I’m lying there, trying to watch The Soup in peace…and it sounds like a bulldozer is coming right at me. But how would I know, because all I can see is Joel McHale’s giant head pressed against my retina.
So I’m stuck there thinking to myself, “Of all the advancements we’ve (and by we I mean, not me) made in modern medicine; and nobody can figure out a way to soften the literal blow to my eardrum of the MRI!” (Later, my dad explained to me that the sound is the magnets working, so without the sound there would be no M in MRI…But still…Geez!)
So The Soup and my first session end. Patty’s voice comes over my headphones and tells me she’s about to start the second set of images. I’m about to ask her, “How many sessions are there?” When simultaneously the machine starts up again, and 15 Most Tragic Hollywood Deaths comes on the TV. Great, not only am I lying in what I assume feels like a coffin watching a show about death…but now this MRI sounds like a firing squad of Al-Qaida terrorists has just entered the building with AK-47s. Boom, boom, boom, boom, boom!!!!
And it doesn’t stop…for SEVEN minutes! Now, seven minutes seems like no time.
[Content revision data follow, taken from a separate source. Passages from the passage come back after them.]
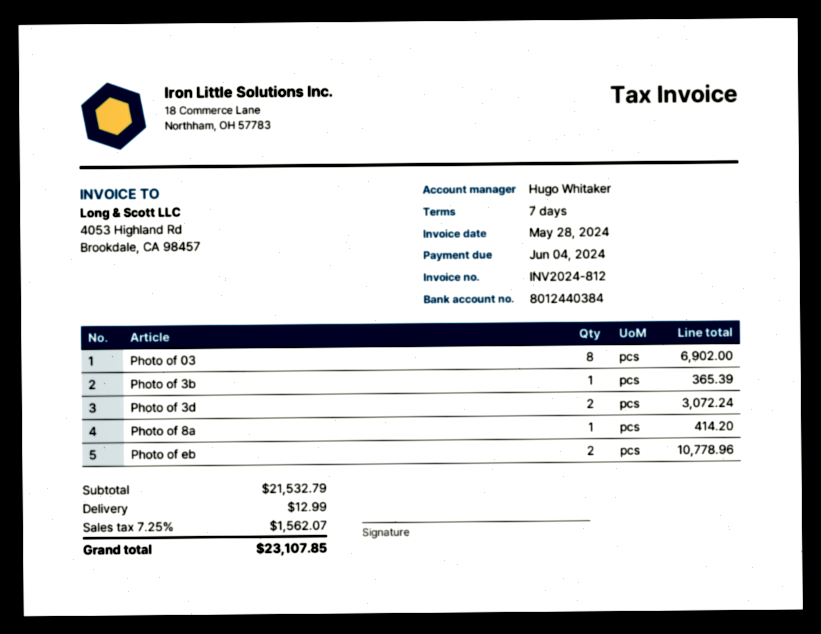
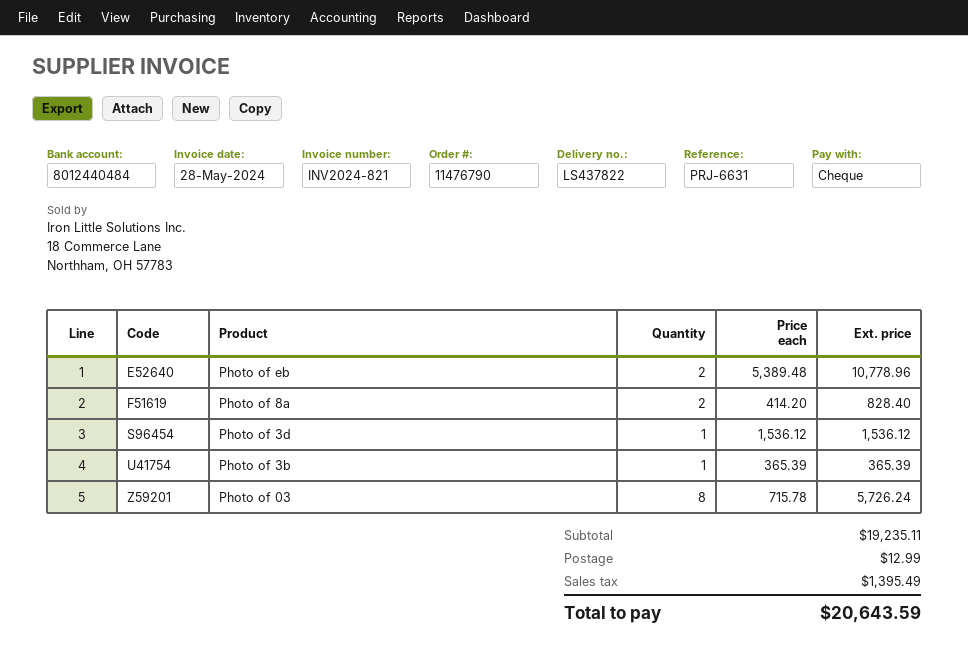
invoice number: INV2024-812 -> INV2024-821
bank account: 8012440384 -> 8012440484
Photo of 03: 8 for 6902.00 -> 8 for 5726.24
Photo of 3d: 2 for 3072.24 -> 1 for 1536.12
Photo of 8a: 1 for 414.20 -> 2 for 828.40
subtotal: 21532.79 -> 19235.11
tax: 1562.07 -> 1395.49
total: 23107.85 -> 20643.59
It takes longer for me to run a mile, take a shower, and all sorts of other unmentionable things…But when you’re in a coffin-like space, watching a show about death, listening to high-powered weaponry…seven minutes feels like an eternity.
My feet began to sweat, and my upper lip started to itch. My arms were folded across my chest (adding to the coffin-like ambiance), so I attempted to ever so smoothly lift a finger to my lip. When that didn’t work, I tried biting my lip with my teeth. When I realized I didn’t even have enough range of motion for my mouth…I began to panic.
Breath, I tried telling myself. You’re perfectly fine. Inhale, exhale, inhale…But my chest didn’t feel like it was taking in enough air. And when my foot twitched and grazed the top of the MRI – solidifying my confinement – I reached for my call button. At the same time I was trying to establish an escape route from this contraption.
When I heard Patty’s voice, I tried to maintain my composure as I told her, “It’s getting very warm in here.” Trying to fight back tears.
“You only have one minute left,” she said. “Can you hang in there one more minute? If not, I’ll have to start over.”
“Okay,” I said.
I was so embarrassed with myself. Here I’d survived 12-hours of labor with Bianca. I’d carried twins to term and survived a c-section, no problem. But one minute in an MRI machine seemed – at the time – like more than I could bear.
Needless to say, I survived. Of course I survived, or how would I be writing this?
And the next time a tech asks me if I’ve ever had an MRI, I can quite certainly say, “Yes!” Because that is an experience I’ll not soon forget. And I have a newfound respect for professional athletes. Because I would just as soon give birth to twins than have another MRI.